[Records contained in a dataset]

- - - -

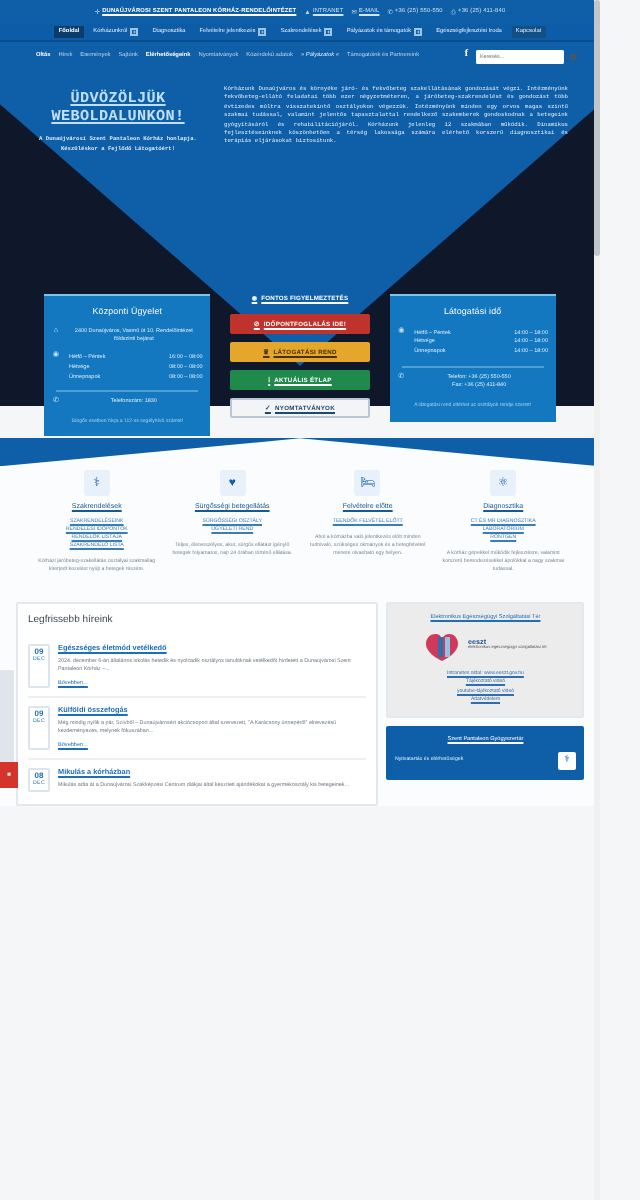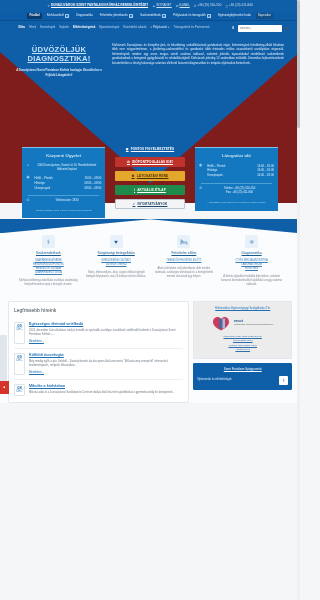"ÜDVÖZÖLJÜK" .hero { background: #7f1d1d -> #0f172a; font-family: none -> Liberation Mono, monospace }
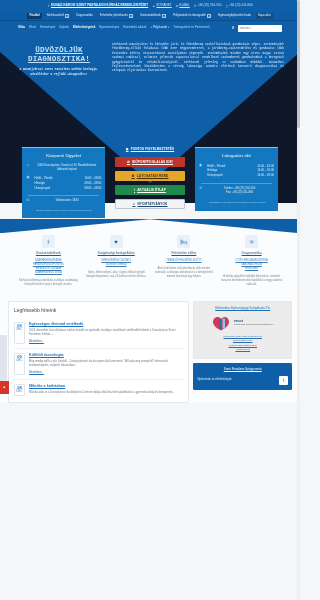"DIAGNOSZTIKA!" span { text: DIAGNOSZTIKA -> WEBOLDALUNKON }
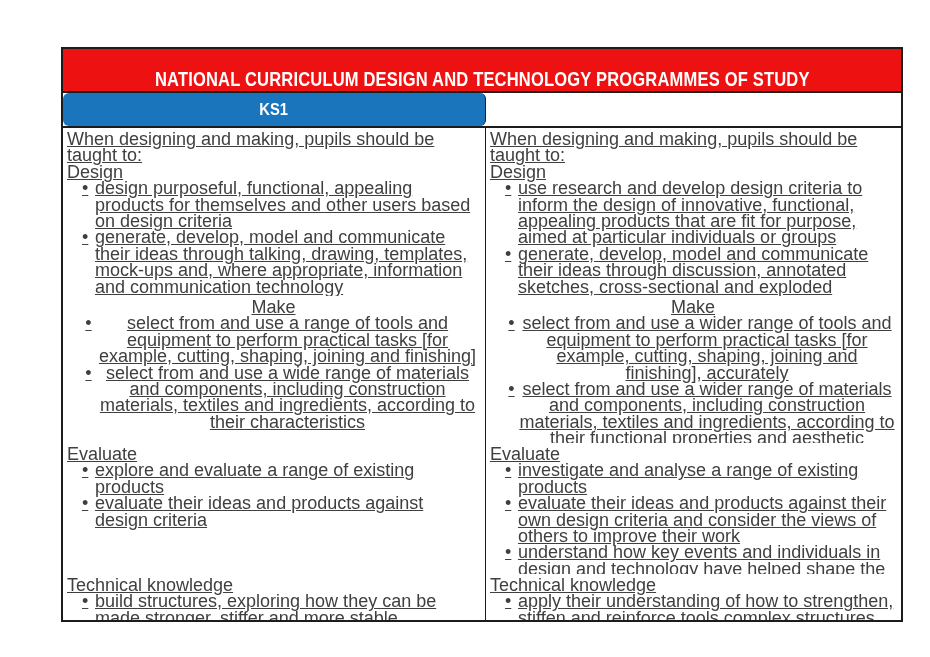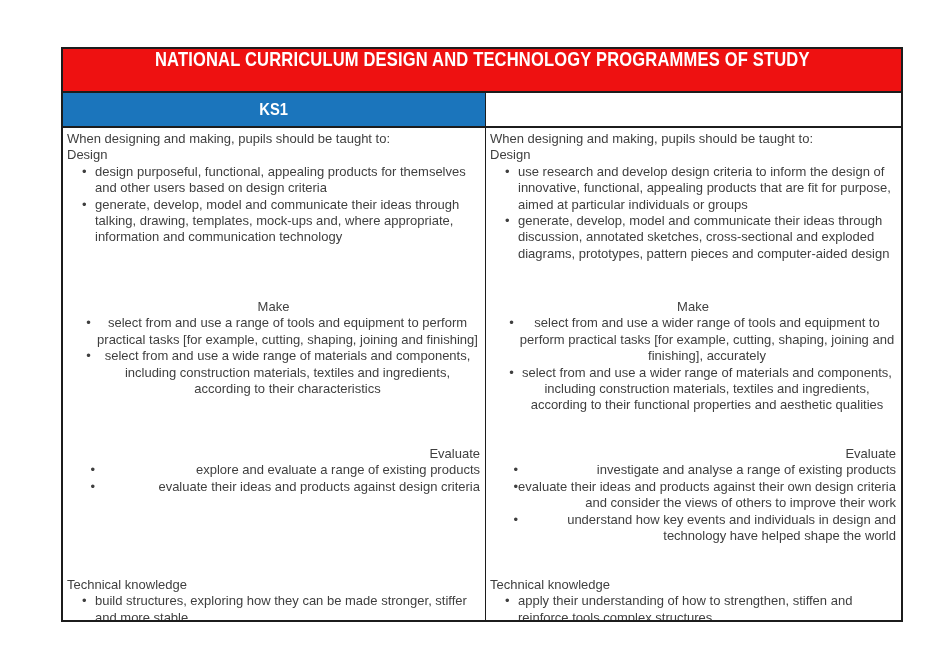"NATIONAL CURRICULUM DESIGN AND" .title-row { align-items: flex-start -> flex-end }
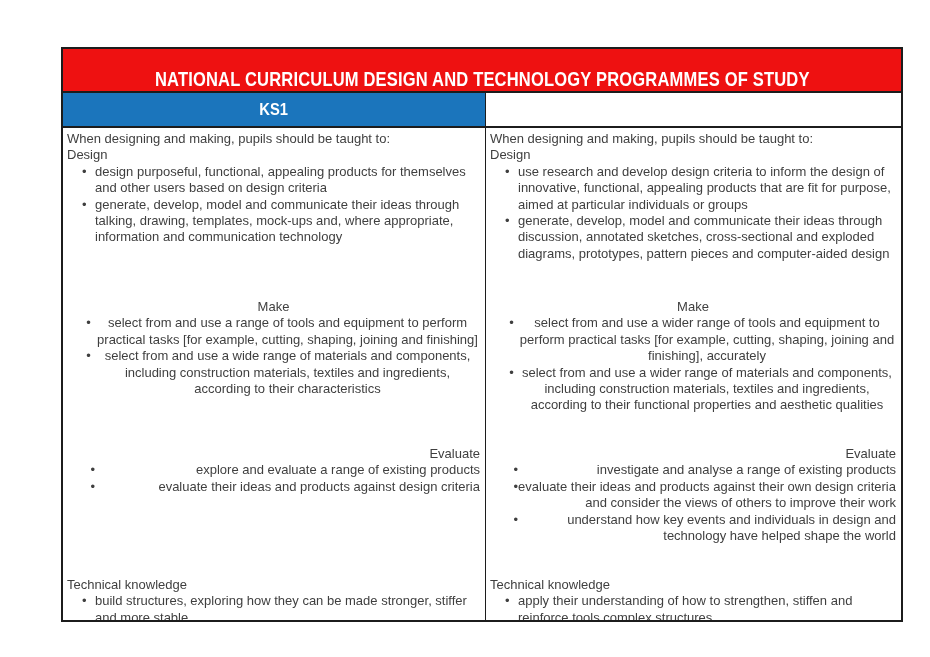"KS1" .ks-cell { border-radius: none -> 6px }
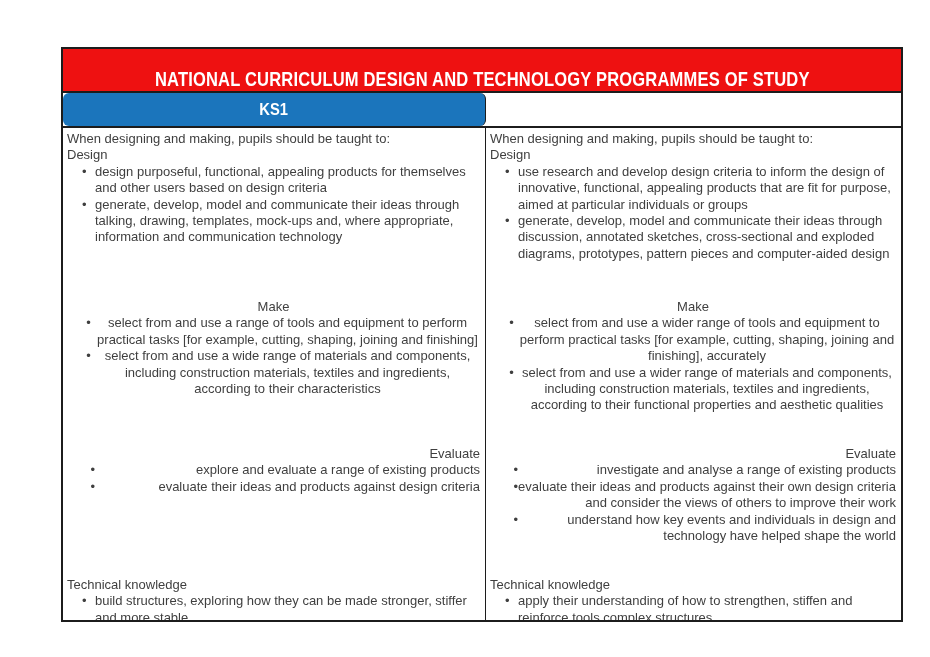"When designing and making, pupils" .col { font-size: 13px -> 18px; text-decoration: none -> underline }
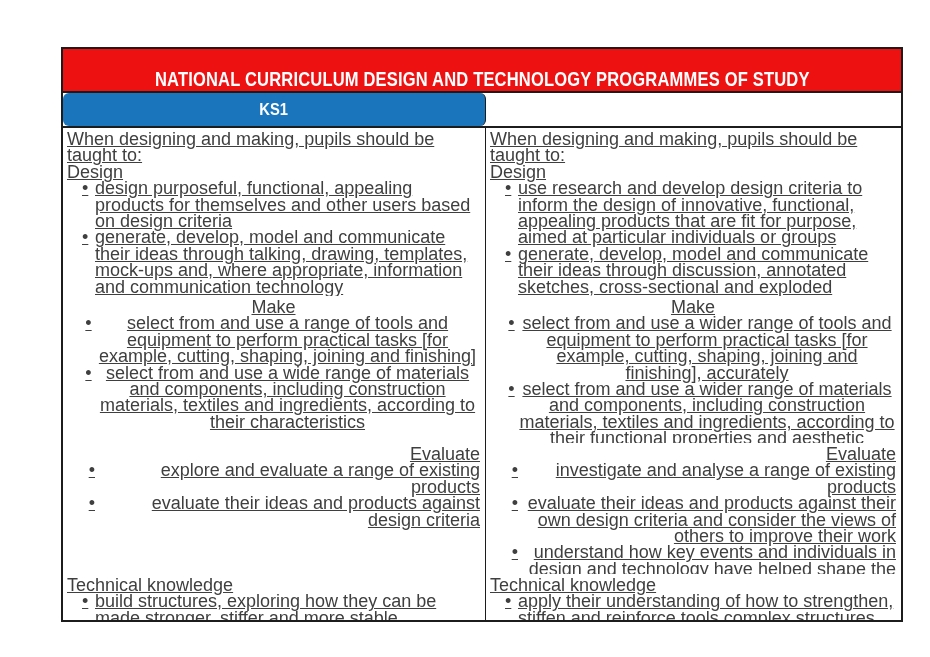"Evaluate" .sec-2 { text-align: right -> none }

- - - -

What is needed is an exact output of the records above, with every picture left out.

"ÜDVÖZÖLJÜK" .hero { background: #7f1d1d -> #0f172a; font-family: none -> Liberation Mono, monospace }
"DIAGNOSZTIKA!" span { text: DIAGNOSZTIKA -> WEBOLDALUNKON }
"NATIONAL CURRICULUM DESIGN AND" .title-row { align-items: flex-start -> flex-end }
"KS1" .ks-cell { border-radius: none -> 6px }
"When designing and making, pupils" .col { font-size: 13px -> 18px; text-decoration: none -> underline }
"Evaluate" .sec-2 { text-align: right -> none }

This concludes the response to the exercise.